▸ Exercise: Scanning the entries below, copy every line that contains the word "aria".

══ Dataset content

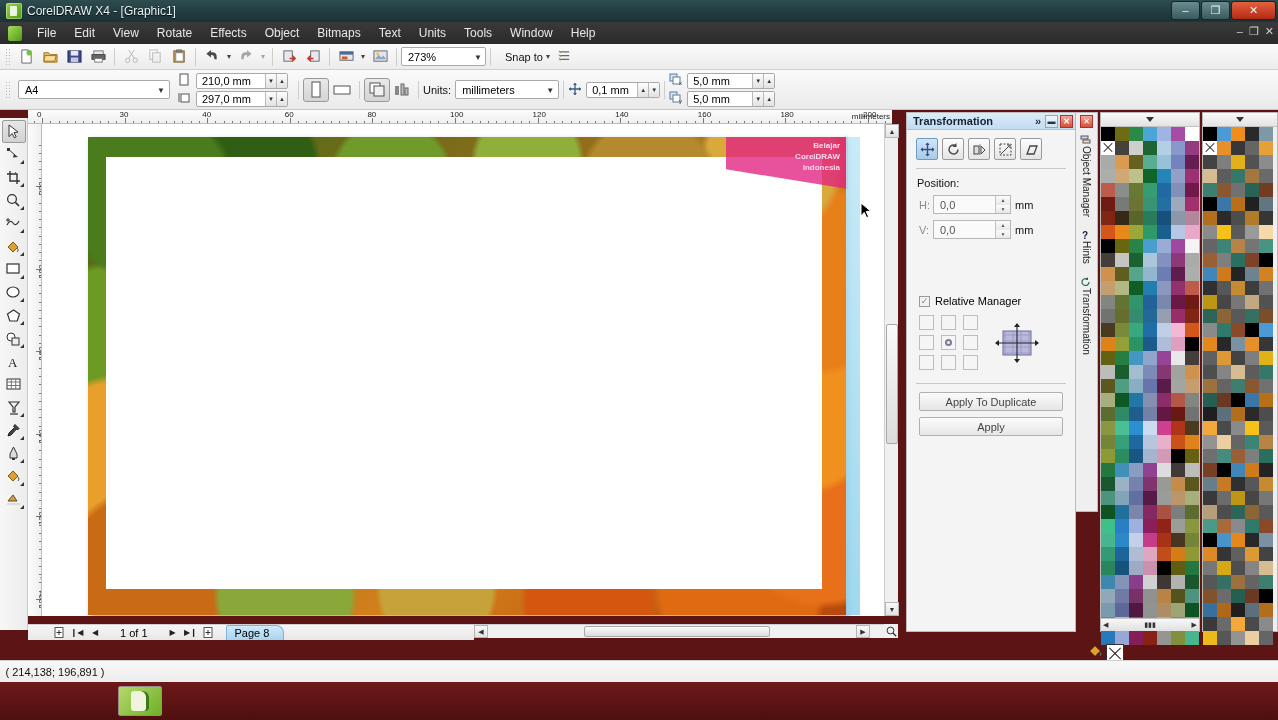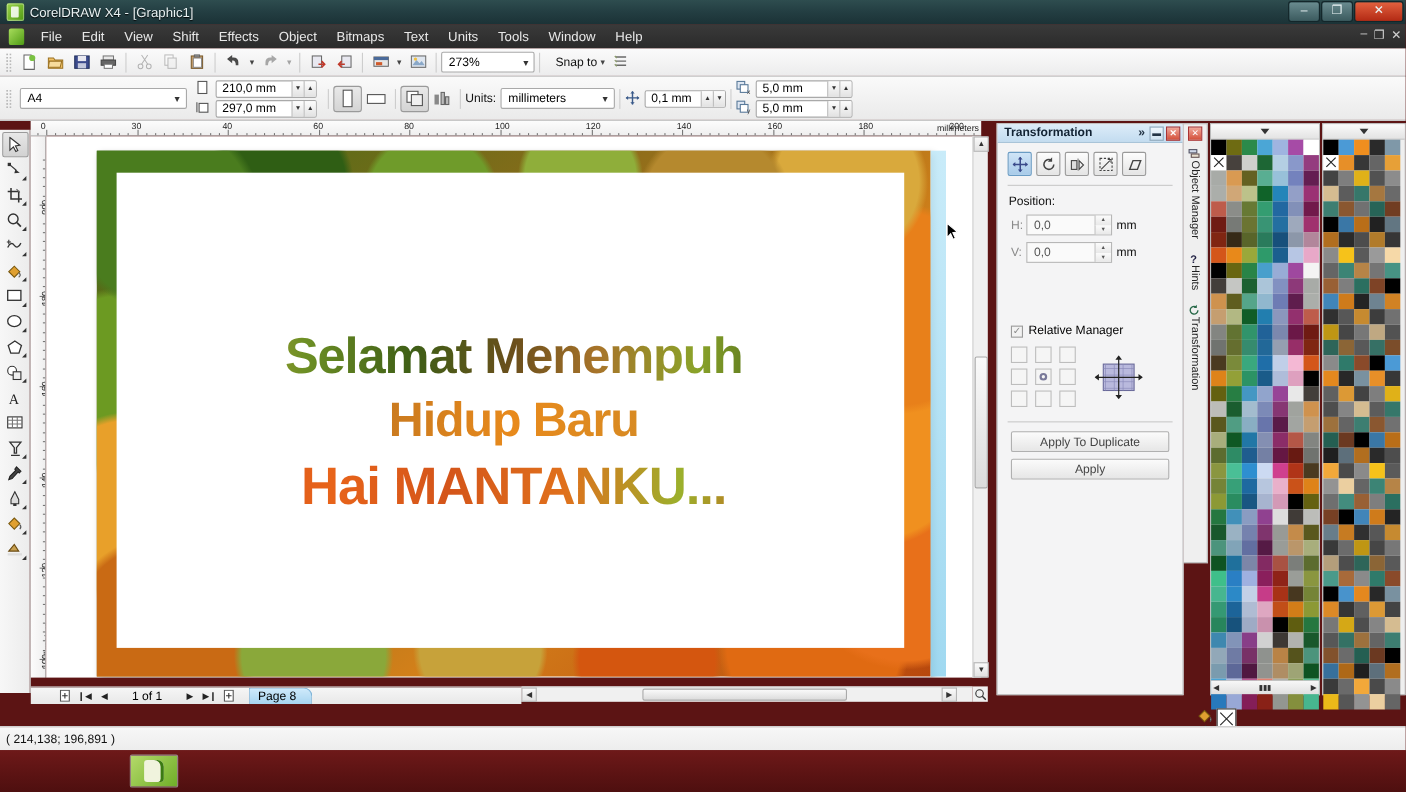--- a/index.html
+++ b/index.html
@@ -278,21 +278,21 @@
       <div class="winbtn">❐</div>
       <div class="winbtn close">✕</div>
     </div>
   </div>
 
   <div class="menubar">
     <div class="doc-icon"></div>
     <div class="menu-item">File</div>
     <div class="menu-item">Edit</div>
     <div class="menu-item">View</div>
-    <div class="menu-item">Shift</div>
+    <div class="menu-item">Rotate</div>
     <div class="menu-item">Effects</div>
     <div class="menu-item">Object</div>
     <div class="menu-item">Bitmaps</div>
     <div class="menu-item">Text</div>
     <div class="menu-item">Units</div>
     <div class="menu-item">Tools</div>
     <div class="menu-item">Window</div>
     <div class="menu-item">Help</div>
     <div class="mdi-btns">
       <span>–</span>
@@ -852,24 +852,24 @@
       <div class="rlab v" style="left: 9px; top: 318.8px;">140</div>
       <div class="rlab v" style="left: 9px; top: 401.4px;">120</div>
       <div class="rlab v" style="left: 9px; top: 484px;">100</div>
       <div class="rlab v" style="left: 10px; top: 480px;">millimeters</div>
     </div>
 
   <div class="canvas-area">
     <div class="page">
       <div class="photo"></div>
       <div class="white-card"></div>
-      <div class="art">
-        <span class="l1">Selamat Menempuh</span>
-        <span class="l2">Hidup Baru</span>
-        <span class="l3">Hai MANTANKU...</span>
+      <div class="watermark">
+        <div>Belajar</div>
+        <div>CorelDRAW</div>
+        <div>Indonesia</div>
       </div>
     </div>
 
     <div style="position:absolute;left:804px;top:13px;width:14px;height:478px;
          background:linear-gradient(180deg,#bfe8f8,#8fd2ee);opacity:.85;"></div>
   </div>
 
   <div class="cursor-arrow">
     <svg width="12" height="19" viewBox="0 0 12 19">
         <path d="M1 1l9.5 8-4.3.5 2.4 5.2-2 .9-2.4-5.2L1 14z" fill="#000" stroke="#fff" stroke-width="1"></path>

════
══ Dataset content

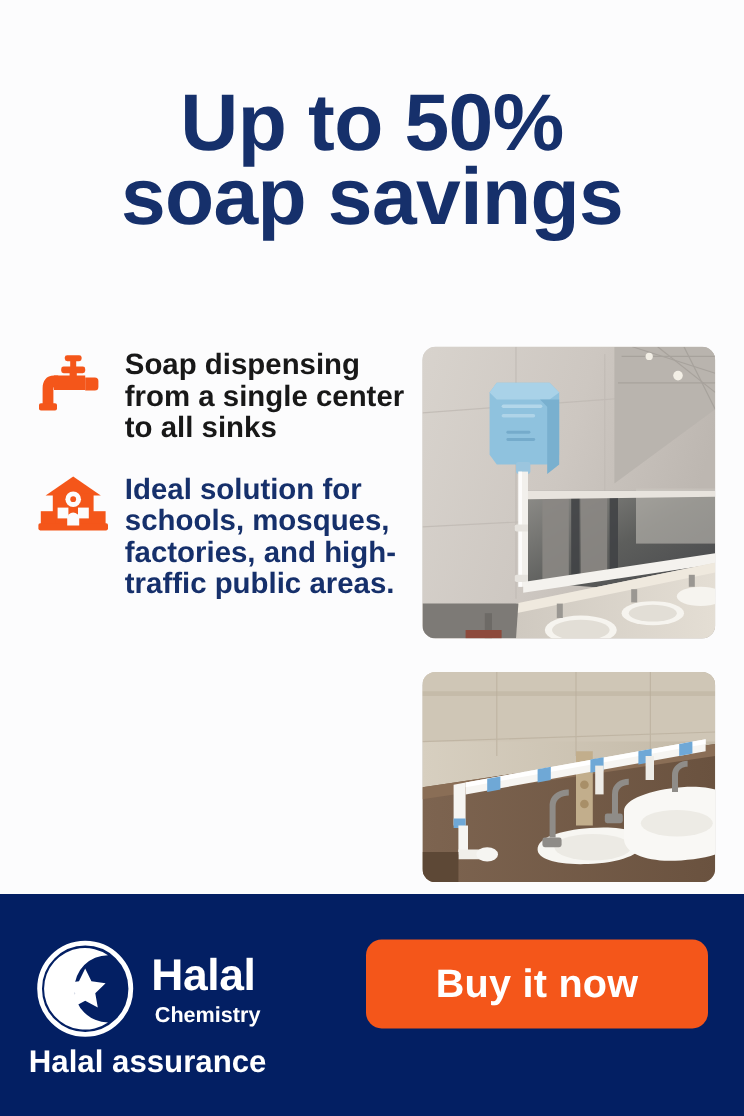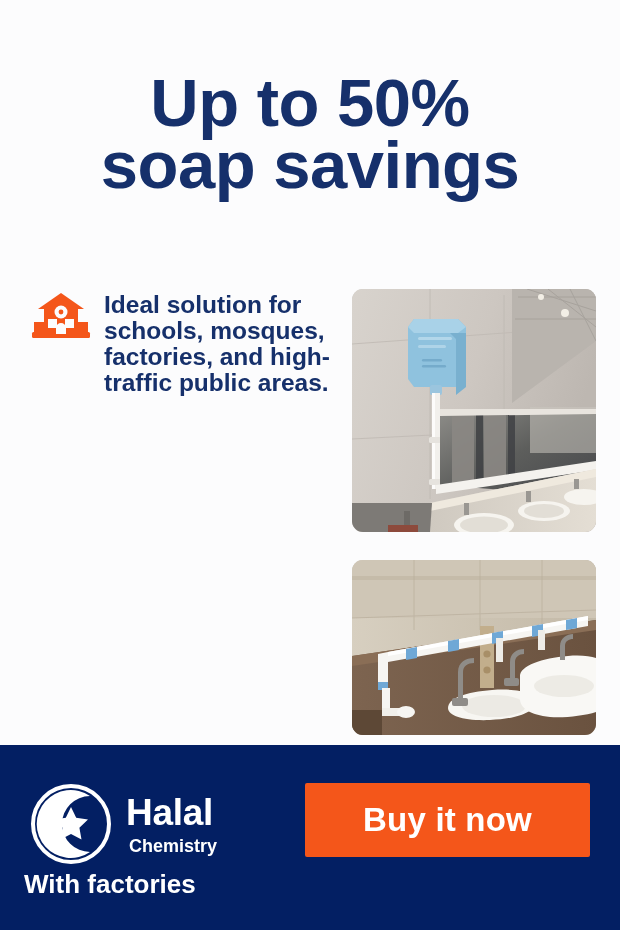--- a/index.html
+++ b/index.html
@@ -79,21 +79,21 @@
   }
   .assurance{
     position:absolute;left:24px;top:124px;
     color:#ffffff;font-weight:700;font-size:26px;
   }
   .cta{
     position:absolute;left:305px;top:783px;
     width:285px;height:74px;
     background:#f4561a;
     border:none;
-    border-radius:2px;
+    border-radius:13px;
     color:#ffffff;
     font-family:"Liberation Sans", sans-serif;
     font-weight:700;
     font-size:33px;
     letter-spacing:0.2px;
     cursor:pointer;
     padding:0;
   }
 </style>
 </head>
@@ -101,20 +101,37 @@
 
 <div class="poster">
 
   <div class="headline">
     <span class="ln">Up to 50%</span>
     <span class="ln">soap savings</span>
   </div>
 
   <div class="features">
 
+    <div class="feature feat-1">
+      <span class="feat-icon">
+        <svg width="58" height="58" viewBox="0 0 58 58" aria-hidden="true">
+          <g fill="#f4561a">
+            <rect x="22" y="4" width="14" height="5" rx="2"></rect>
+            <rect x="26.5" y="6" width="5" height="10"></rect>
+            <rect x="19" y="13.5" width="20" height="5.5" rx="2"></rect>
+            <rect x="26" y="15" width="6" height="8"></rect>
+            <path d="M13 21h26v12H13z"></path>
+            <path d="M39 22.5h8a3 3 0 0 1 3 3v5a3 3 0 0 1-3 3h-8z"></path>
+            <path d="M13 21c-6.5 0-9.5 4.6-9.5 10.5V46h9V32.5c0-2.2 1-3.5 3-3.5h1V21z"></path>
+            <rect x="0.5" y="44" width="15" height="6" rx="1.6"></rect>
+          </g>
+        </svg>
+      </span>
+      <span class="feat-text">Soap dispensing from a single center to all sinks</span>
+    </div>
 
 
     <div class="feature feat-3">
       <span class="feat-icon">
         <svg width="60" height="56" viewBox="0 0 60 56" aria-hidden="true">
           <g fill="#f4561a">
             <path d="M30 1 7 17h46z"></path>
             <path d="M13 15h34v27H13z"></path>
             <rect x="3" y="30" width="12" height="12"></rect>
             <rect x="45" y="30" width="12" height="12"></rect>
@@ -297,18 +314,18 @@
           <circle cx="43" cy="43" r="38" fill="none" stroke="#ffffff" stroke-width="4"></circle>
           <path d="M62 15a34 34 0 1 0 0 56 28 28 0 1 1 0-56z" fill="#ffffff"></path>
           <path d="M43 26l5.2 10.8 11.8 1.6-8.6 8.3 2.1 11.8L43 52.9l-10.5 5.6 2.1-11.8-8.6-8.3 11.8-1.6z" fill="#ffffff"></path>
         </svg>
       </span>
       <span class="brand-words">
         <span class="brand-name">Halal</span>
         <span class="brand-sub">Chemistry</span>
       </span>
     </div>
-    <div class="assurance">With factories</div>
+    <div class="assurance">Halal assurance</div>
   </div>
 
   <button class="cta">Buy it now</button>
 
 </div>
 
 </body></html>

════
══ Dataset content

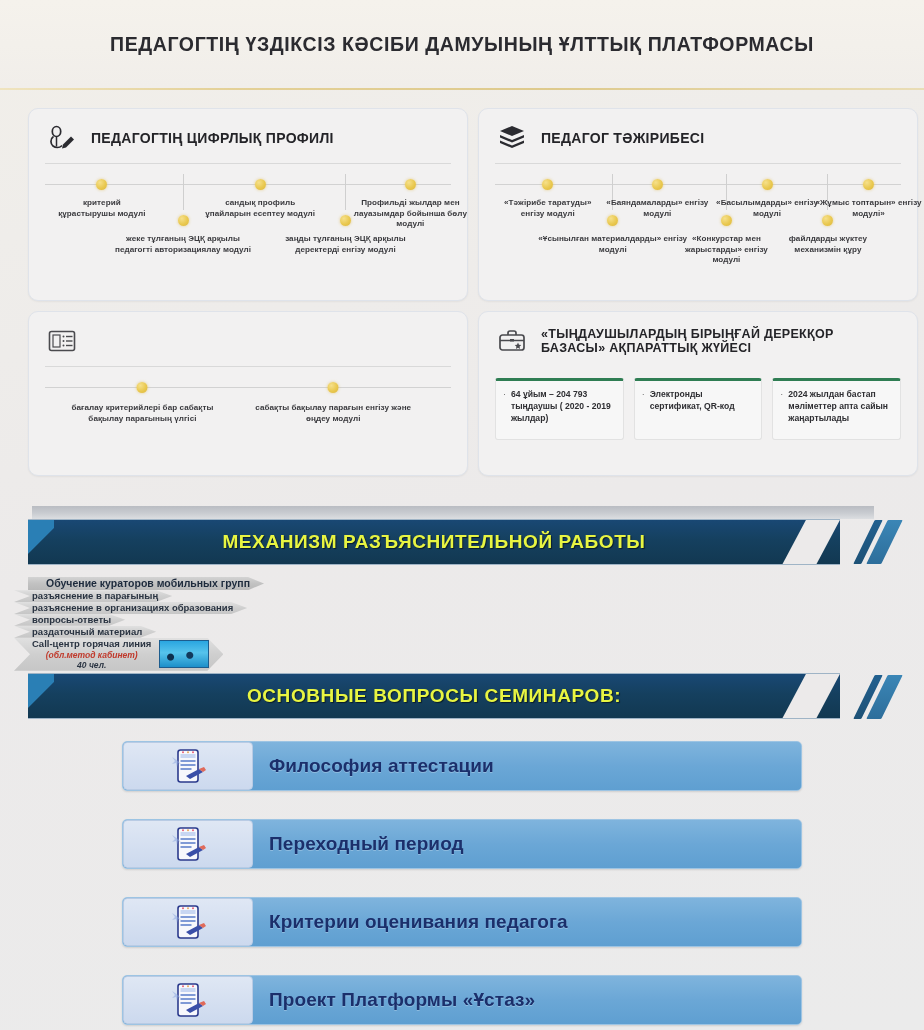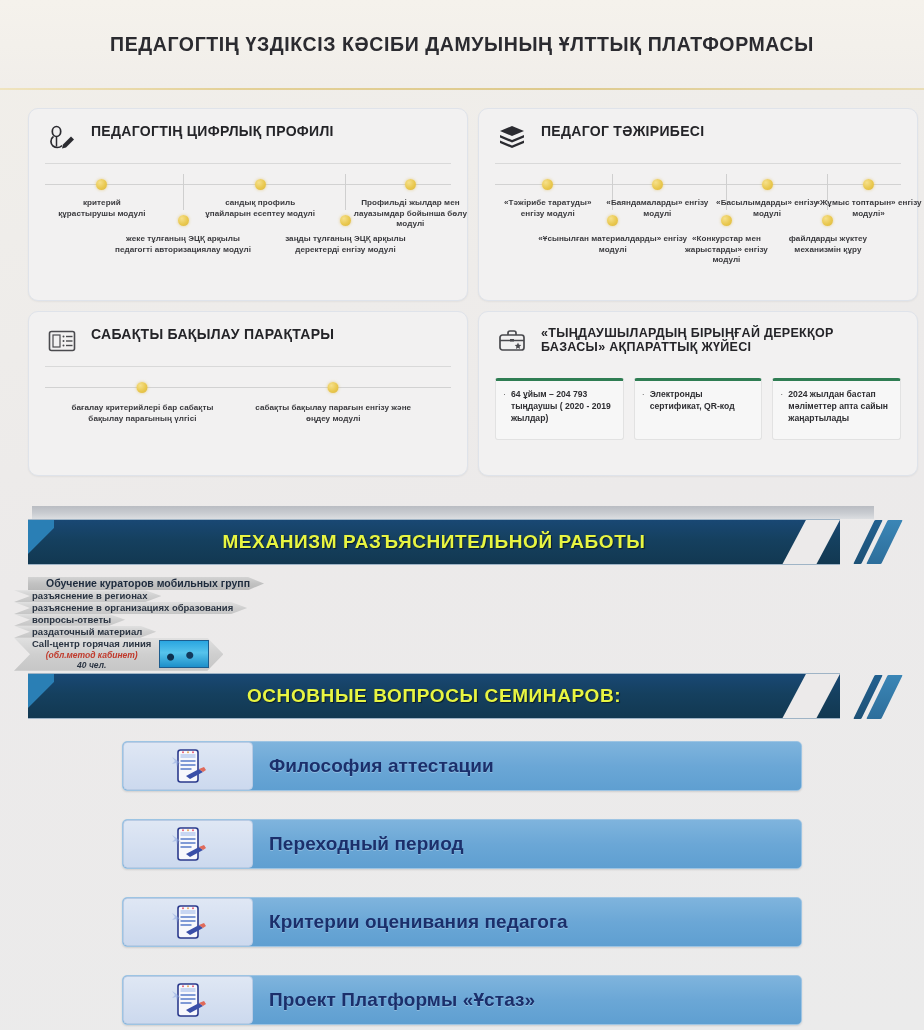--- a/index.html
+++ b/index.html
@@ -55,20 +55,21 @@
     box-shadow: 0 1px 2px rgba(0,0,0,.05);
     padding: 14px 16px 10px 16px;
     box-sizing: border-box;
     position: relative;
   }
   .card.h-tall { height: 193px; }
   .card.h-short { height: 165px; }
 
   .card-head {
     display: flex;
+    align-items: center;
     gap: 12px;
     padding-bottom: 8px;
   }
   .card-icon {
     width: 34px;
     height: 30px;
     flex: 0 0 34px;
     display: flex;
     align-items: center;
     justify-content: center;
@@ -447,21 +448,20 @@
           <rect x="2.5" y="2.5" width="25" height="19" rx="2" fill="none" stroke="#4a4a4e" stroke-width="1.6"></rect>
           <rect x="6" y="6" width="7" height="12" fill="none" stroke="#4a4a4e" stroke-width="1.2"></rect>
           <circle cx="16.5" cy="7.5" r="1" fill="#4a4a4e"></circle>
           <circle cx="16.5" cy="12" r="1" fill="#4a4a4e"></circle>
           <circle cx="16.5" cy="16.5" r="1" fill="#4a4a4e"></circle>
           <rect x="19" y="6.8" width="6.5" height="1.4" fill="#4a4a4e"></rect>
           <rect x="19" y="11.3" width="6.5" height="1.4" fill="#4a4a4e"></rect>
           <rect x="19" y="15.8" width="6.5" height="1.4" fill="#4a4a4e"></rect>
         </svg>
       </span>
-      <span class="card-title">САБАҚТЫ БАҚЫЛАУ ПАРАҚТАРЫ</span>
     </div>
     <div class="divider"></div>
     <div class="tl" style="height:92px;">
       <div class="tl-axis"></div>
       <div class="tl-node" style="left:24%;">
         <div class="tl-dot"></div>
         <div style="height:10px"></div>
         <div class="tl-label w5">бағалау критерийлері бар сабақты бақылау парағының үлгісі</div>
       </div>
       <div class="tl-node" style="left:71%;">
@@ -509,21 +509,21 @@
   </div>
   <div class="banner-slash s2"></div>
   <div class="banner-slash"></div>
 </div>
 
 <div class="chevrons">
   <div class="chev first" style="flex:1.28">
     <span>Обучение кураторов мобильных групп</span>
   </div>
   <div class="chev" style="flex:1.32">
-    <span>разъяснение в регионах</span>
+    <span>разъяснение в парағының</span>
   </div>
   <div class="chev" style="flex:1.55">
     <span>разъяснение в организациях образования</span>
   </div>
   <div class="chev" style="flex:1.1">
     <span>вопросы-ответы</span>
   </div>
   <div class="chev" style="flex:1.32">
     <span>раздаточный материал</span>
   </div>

════

▸ Answer to this task:
+        <svg width="58" height="58" viewBox="0 0 58 58" aria-hidden="true">
         <svg width="60" height="56" viewBox="0 0 60 56" aria-hidden="true">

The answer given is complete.